What you are asked to do >> Would you please copy each line of the data in which the string "that" occurs?

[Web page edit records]
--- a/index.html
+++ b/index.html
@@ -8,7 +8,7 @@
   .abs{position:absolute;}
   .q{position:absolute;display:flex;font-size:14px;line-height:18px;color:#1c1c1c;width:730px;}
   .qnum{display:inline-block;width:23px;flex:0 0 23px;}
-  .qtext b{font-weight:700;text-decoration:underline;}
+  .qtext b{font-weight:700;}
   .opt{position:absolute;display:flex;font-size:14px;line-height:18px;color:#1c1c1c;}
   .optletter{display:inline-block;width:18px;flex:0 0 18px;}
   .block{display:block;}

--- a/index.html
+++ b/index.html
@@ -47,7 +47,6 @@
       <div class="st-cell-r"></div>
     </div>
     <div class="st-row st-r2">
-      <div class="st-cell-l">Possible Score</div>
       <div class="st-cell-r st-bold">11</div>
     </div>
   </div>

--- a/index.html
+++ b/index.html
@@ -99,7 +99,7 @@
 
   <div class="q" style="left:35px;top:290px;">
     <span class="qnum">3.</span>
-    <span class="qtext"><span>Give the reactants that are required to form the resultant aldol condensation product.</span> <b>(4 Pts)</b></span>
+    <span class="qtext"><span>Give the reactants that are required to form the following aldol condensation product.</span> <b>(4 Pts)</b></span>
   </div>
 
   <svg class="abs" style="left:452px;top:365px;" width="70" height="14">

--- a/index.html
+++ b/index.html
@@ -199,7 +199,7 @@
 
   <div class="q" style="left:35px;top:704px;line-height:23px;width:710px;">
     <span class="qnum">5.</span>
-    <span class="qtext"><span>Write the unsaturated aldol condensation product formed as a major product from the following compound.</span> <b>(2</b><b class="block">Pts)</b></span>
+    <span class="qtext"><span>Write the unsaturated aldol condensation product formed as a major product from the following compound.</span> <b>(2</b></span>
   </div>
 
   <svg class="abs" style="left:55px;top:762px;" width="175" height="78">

* * *

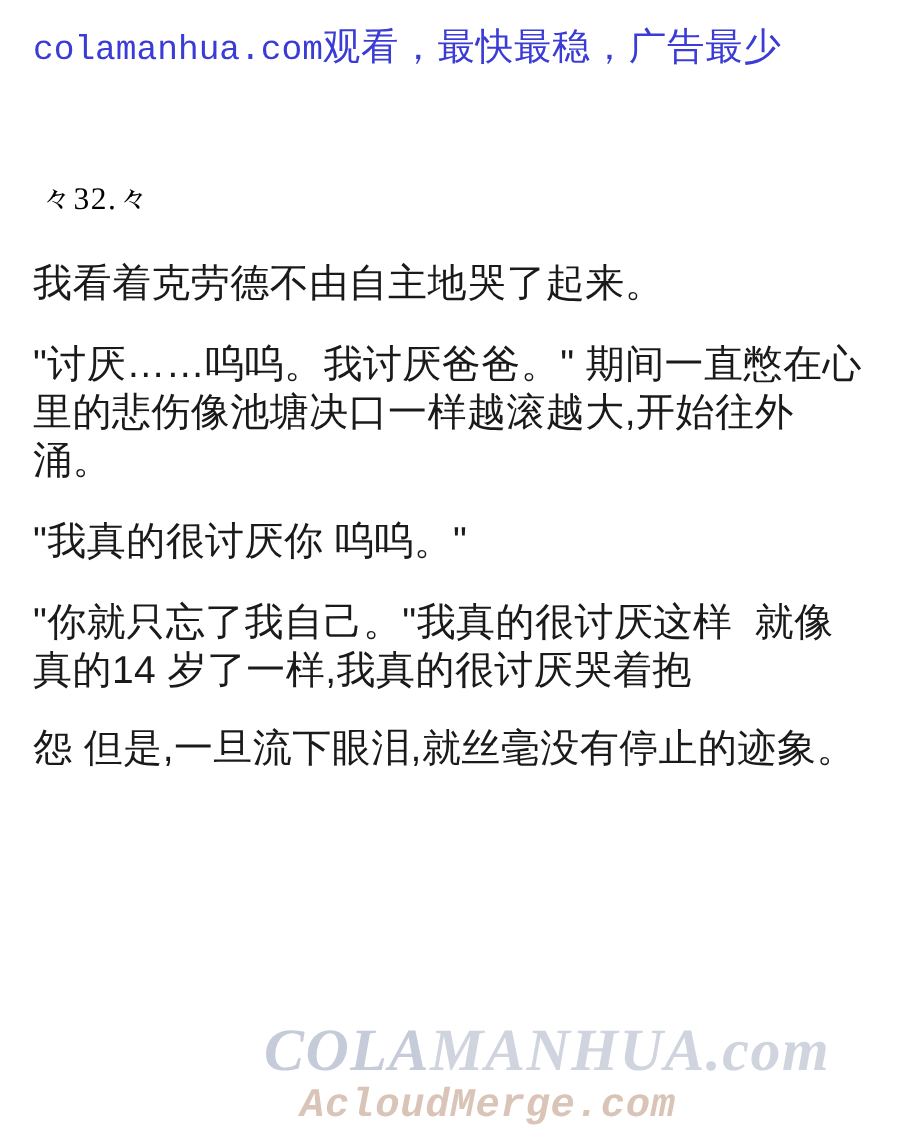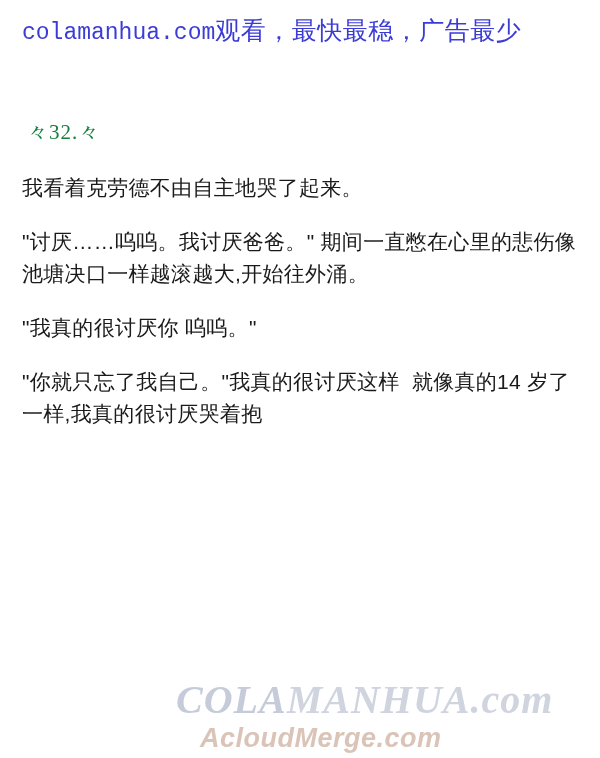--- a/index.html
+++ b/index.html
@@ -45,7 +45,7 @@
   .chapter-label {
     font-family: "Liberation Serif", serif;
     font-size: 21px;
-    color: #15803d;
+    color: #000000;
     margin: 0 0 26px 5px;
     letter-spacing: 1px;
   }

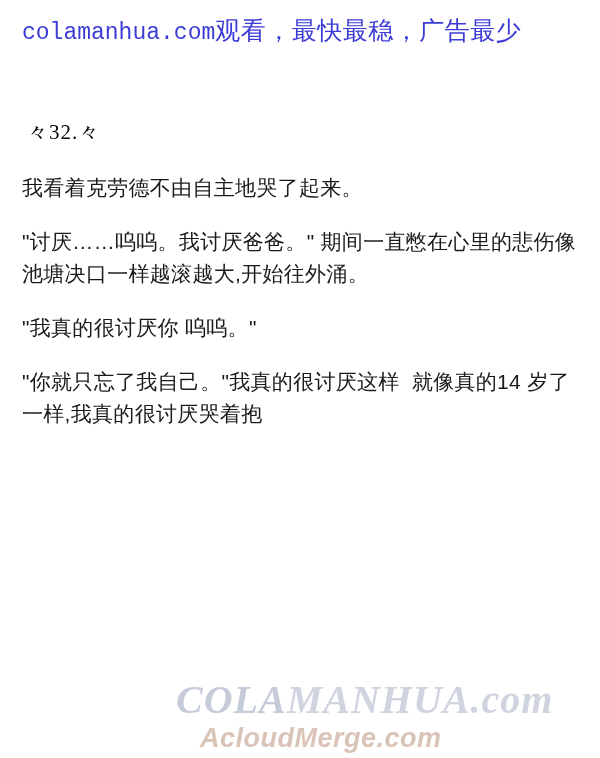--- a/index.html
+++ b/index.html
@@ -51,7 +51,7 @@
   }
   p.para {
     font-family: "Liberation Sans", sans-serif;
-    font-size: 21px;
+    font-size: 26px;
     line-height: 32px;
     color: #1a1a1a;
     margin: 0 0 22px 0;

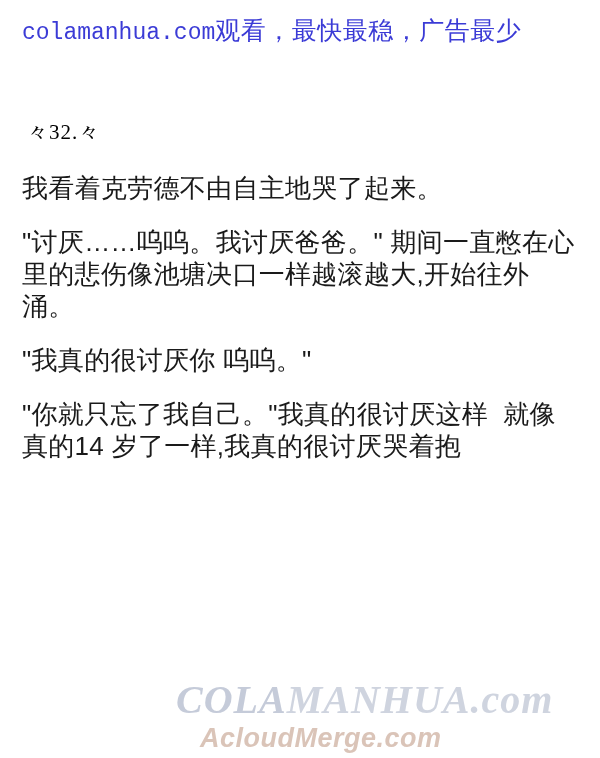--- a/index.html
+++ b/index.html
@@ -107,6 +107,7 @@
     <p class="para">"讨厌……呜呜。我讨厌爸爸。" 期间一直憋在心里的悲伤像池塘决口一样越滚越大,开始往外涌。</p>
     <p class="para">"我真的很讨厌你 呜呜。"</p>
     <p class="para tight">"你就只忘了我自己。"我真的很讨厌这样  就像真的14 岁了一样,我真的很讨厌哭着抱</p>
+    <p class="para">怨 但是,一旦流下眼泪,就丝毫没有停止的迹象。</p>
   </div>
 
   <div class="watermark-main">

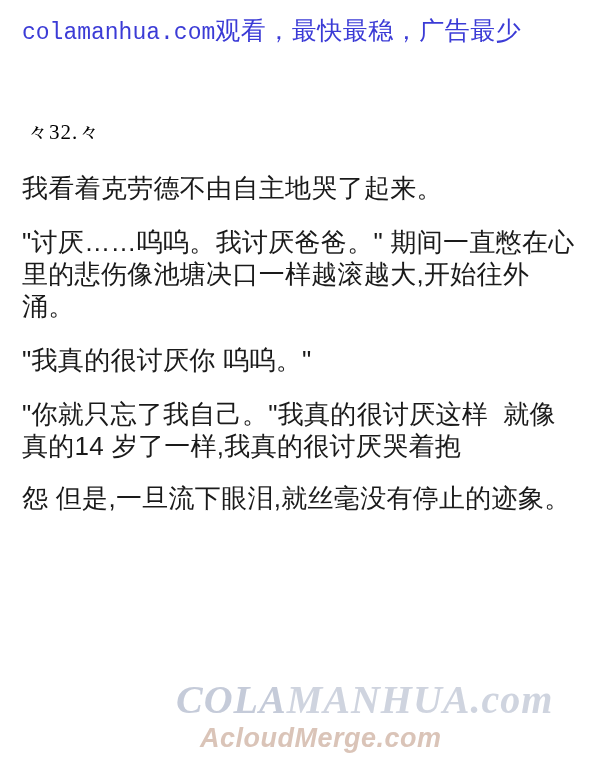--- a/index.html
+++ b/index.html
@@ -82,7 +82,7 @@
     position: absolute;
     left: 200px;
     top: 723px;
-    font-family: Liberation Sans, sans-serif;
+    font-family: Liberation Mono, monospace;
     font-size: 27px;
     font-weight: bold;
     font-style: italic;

Finished task >>
-    <span class="qtext"><span>Give the reactants that are required to form the resultant aldol condensation product.</span> <b>(4 Pts)</b></span>
+    <span class="qtext"><span>Give the reactants that are required to form the following aldol condensation product.</span> <b>(4 Pts)</b></span>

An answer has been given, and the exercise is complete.